Die Ursprünge der osteuropäischen Küche stammen einerseits aus dem Osmanischen Reich, andererseits finden sich hier viele mediterrane und alpenländische Gerichte, was eine spannende Mischung ergibt. Unter den Getreidesorten ist vor allem Mais beliebt, auch Sesam oder Mohn finden sich in vielen Gerichten wieder.
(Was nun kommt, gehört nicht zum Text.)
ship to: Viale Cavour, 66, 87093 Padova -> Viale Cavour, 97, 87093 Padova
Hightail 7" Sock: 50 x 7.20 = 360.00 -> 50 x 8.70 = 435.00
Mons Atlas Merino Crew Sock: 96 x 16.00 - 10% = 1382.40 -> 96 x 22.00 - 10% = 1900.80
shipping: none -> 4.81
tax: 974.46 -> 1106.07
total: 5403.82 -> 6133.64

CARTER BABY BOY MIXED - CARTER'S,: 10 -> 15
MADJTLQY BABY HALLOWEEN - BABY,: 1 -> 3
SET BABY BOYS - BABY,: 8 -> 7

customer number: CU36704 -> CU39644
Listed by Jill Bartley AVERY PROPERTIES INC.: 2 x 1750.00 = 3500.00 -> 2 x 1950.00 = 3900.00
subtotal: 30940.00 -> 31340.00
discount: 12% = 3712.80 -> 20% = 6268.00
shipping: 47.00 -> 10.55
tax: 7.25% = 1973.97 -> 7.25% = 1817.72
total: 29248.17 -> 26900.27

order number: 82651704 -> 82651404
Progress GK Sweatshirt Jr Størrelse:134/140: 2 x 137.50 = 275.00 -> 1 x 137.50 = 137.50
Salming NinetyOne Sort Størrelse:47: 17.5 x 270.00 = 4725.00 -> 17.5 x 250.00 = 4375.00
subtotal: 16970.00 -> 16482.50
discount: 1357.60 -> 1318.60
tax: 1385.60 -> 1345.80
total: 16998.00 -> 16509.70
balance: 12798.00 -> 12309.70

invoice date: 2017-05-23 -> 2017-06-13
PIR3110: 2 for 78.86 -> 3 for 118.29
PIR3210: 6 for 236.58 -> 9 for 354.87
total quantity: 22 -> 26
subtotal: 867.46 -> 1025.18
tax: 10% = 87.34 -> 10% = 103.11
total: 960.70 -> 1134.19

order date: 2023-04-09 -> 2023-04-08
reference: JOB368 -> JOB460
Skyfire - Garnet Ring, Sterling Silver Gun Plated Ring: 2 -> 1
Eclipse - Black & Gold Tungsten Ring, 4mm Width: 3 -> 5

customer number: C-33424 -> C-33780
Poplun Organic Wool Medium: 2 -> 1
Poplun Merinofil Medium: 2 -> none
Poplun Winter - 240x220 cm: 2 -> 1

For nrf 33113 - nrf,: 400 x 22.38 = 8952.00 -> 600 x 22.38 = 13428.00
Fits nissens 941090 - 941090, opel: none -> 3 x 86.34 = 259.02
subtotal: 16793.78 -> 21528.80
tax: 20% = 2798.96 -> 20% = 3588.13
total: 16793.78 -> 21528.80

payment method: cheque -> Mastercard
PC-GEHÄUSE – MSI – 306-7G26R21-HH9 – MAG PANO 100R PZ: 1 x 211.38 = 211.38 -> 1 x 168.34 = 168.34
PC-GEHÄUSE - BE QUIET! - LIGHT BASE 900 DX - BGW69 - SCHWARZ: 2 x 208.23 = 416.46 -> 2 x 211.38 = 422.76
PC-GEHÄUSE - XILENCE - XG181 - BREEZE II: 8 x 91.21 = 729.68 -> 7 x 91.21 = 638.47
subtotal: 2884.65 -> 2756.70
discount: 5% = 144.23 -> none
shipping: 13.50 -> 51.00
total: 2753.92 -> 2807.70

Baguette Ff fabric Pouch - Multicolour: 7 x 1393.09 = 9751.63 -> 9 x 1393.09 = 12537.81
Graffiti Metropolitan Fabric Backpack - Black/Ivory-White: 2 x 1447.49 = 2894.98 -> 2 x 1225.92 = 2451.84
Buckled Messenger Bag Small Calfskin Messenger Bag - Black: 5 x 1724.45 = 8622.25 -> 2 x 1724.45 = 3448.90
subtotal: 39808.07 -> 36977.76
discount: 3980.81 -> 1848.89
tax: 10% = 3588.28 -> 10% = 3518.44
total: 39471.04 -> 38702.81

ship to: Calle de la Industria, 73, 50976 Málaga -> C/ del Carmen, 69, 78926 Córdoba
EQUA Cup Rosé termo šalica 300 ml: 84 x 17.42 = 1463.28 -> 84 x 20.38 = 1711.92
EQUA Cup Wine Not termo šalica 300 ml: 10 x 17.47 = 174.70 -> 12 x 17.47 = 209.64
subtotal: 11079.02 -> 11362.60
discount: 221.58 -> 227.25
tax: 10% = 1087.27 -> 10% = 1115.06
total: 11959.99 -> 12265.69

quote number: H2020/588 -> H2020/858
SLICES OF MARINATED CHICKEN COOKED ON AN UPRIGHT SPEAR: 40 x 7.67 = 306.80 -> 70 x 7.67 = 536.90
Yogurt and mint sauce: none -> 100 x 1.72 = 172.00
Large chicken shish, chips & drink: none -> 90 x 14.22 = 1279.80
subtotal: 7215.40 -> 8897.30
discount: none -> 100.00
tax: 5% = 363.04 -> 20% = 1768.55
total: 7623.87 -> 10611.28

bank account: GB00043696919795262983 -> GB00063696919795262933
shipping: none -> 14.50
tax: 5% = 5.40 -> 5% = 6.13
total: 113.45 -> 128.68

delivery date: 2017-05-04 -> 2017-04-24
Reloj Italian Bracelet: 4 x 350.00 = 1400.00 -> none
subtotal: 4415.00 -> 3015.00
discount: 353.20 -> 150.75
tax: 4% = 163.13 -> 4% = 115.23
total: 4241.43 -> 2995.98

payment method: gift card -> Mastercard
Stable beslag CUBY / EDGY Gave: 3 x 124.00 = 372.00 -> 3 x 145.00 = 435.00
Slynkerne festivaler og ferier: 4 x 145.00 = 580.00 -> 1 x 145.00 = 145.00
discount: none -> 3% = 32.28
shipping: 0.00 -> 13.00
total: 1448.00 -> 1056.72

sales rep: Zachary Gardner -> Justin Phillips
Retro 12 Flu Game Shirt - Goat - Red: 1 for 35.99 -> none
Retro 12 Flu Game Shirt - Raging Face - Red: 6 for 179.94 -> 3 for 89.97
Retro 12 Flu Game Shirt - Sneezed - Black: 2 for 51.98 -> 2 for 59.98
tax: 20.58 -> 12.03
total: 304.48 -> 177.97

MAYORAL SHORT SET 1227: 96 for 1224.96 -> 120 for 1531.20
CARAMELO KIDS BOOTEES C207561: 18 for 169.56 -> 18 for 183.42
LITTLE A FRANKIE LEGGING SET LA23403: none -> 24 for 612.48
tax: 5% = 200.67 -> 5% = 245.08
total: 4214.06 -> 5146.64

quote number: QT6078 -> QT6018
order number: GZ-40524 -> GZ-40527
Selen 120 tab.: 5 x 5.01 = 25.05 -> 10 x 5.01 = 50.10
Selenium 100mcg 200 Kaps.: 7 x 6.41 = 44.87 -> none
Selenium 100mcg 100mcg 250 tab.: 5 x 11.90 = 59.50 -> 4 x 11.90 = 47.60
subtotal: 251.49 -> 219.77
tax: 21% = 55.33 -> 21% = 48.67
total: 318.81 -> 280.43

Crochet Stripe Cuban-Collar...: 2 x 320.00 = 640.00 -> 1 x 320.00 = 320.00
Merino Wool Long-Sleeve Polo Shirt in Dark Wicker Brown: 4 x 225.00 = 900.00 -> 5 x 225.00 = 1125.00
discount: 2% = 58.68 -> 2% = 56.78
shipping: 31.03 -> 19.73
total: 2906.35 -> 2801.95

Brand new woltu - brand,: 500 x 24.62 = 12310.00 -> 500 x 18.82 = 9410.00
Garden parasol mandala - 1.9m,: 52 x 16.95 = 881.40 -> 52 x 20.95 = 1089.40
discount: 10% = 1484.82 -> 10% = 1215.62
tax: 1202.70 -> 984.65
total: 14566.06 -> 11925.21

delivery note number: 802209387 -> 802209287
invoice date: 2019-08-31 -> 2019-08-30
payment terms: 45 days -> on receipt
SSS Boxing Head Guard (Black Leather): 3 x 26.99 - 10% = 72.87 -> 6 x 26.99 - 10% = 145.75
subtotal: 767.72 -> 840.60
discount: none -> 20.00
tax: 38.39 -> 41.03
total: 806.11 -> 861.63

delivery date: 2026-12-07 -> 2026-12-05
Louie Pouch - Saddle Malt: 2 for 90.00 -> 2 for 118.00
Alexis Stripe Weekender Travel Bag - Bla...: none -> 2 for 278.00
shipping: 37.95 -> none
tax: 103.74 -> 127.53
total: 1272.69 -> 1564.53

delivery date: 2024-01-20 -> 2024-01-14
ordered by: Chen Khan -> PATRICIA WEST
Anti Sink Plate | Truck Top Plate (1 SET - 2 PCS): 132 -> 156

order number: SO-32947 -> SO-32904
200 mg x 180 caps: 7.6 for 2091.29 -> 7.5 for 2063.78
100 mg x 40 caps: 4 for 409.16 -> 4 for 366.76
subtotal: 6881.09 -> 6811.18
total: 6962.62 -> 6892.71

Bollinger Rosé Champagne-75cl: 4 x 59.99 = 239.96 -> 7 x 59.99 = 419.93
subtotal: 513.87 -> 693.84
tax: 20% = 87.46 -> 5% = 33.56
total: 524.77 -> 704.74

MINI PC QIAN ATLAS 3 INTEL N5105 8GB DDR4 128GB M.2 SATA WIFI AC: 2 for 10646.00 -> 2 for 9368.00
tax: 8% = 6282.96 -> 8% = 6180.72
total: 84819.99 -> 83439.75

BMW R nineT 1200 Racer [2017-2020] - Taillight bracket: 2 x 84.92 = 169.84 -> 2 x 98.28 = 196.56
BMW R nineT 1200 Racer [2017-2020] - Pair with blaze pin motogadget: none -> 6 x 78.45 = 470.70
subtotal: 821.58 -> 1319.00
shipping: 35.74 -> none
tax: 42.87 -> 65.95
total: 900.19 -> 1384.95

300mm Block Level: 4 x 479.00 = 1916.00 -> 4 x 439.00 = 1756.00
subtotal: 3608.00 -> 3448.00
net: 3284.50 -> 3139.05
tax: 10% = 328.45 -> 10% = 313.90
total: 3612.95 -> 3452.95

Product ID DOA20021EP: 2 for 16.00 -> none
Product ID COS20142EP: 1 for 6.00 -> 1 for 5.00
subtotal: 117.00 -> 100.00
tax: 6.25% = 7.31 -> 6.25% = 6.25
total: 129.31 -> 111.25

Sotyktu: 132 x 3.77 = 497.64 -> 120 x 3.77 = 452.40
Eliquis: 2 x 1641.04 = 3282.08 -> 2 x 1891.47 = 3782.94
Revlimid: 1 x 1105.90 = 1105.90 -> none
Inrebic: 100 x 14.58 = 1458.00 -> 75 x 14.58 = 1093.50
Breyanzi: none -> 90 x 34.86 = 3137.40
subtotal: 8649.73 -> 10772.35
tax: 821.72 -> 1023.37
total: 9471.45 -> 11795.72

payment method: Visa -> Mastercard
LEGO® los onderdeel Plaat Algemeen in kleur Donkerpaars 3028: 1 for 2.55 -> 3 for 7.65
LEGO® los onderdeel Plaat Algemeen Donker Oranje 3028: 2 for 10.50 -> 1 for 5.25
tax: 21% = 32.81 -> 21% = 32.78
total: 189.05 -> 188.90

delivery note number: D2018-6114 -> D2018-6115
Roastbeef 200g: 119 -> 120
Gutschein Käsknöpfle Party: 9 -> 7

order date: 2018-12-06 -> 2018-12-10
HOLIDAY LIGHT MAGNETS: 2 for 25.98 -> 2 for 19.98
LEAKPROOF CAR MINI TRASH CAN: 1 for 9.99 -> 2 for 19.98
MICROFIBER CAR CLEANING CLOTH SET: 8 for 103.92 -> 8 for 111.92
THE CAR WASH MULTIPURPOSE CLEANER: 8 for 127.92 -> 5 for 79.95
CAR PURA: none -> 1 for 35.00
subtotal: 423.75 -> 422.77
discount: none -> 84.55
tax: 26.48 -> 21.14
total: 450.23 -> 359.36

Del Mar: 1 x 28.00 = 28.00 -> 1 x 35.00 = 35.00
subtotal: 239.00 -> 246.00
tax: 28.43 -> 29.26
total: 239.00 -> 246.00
Typische Kräuter und Gewürze der osteuropäischen Küche sind Zwiebeln, Knoblauch, Petersilie oder Kapern. Paprika von mild bis chilischarf darf in den wenigsten Gerichten fehlen – von Gulasch über Djuvecreis bis hin zu gefüllten Paprikaschoten oder als Gewürzpulver.

Zur beliebten osteuropäischen Küche gehören unter anderem die Köstlichkeiten Bulgariens – wie deftige Eintöpfe–, Spezialitäten aus Ungarn wie Gulasch oder Paprikahuhn sowie aus Rumänien das Nationalgericht Mămăligă – hier wird Maisgrieß zu einem festen Brei gekocht.

Die mediterran geprägten Küchen Albaniens und der Länder des ehemaligen Jugoslawiens, verführen mit Cevapcici aus Bosnien, serbischer Bohnensuppe, getrocknetem Kabeljau aus Kroatien oder Lammbraten aus Montenegro. Die Nachspeisen sind orientalisch beeinflusst, wie Baklava, oder aus den Alpenregionen, wie Palatschinken oder Strudel.